Planning
As a DCS, how confident are you that your service could adequately respond to and recover from a cyber incident or unplanned disruption? You will likely already be feeding into a BCP on a corporate level – and it is also important to maintain a BCP tailored for your service that provides clear actions on managing a cyber attack.
We would strongly advise against publishing this online – it is a threat actors dream to see what your response to a cyber attack is and how it will be managed.
Working offline
The first step taken by your IT service in the event of a cyber attack is likely to be taking down all IT services and disabling access to any systems while the cause and impact is identified. The IT team would then focus on preventing further damage, recovering systems, restoring backups, managing access and so on. During this time, there would likely be no access to IT services.
Areas to consider:
- Is there a clear plan setting out how your service would cope with no IT access for a significant period – sometimes stretching to weeks or even months?
- How would your team cope without access to the necessary case recording system? What about managing new referrals?

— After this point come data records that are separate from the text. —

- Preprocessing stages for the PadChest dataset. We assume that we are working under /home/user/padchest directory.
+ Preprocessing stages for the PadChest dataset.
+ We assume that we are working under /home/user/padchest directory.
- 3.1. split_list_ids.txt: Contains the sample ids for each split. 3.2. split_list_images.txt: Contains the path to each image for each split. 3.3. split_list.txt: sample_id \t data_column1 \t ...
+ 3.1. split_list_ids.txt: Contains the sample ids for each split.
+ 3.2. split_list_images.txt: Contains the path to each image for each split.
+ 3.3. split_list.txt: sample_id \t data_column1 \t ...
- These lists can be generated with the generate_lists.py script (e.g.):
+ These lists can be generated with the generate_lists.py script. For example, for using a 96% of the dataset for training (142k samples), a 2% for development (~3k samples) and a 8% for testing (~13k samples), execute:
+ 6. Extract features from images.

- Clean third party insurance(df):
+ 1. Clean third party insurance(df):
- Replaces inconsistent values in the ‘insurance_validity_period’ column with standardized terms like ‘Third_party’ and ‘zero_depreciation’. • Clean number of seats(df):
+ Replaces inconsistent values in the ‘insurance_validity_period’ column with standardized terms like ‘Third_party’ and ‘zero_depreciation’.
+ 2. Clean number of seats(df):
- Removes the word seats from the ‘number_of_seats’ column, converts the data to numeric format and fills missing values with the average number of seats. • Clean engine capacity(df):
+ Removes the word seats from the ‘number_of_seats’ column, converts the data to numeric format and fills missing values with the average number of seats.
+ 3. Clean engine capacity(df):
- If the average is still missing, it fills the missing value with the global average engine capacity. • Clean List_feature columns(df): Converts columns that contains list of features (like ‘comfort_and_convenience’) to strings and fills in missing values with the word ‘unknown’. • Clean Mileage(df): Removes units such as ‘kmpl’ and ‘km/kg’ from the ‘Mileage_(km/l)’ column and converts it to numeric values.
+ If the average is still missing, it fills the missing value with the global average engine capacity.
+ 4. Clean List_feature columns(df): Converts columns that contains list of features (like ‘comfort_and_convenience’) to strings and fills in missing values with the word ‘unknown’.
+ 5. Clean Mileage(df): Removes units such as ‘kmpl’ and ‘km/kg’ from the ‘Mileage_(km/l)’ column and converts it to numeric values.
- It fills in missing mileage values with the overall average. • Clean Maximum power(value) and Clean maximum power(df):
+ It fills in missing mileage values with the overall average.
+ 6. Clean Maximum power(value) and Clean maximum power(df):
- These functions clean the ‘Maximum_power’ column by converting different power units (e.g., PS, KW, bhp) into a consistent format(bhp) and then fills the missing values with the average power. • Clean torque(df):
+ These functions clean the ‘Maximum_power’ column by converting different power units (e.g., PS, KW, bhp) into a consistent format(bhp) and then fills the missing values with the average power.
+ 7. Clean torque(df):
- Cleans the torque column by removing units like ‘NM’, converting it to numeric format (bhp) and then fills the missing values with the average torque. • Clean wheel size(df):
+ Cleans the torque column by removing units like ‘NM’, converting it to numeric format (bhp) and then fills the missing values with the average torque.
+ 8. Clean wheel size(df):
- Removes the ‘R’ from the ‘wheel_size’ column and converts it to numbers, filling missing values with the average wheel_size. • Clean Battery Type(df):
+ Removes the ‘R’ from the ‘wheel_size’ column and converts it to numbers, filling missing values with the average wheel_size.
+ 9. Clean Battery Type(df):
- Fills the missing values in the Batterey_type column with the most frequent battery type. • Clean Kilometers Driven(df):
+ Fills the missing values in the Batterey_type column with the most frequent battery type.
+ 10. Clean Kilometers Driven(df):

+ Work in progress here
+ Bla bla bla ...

- How would you ensure staff safety without access to case warnings such as ‘do not visit alone’ and ‘do not share this information’?
These are crucial questions to ask – and should be part of a regular cycle of reviewing and testing. Encourage your team to regularly consider how they could continue to provide essential services to children and young people if recording systems were unavailable, or all IT access was suspended?
Communication
If your service is the victim of a cyber attack, how would you communicate with colleagues, partners, residents and wider stakeholders? How would you do this if a cyber attack prevented you from accessing your usual communication methods (emails, MS Teams and so on)? Do you have an offline communication plan to support you in updating internally and externally? This may include using WhatsApp groups (which would need a full DPIA), posts on social media or phone calls – which means you will need access to contact details that are updated regularly and stored securely offline. Reviewing your plan with your corporate communications team will ensure a consistent approach across the council and reduce the pressure on the IT service to provide updates while managing a cyber incident.
Areas to consider:
- Do your staff understand how to report a cyber attack, and to whom?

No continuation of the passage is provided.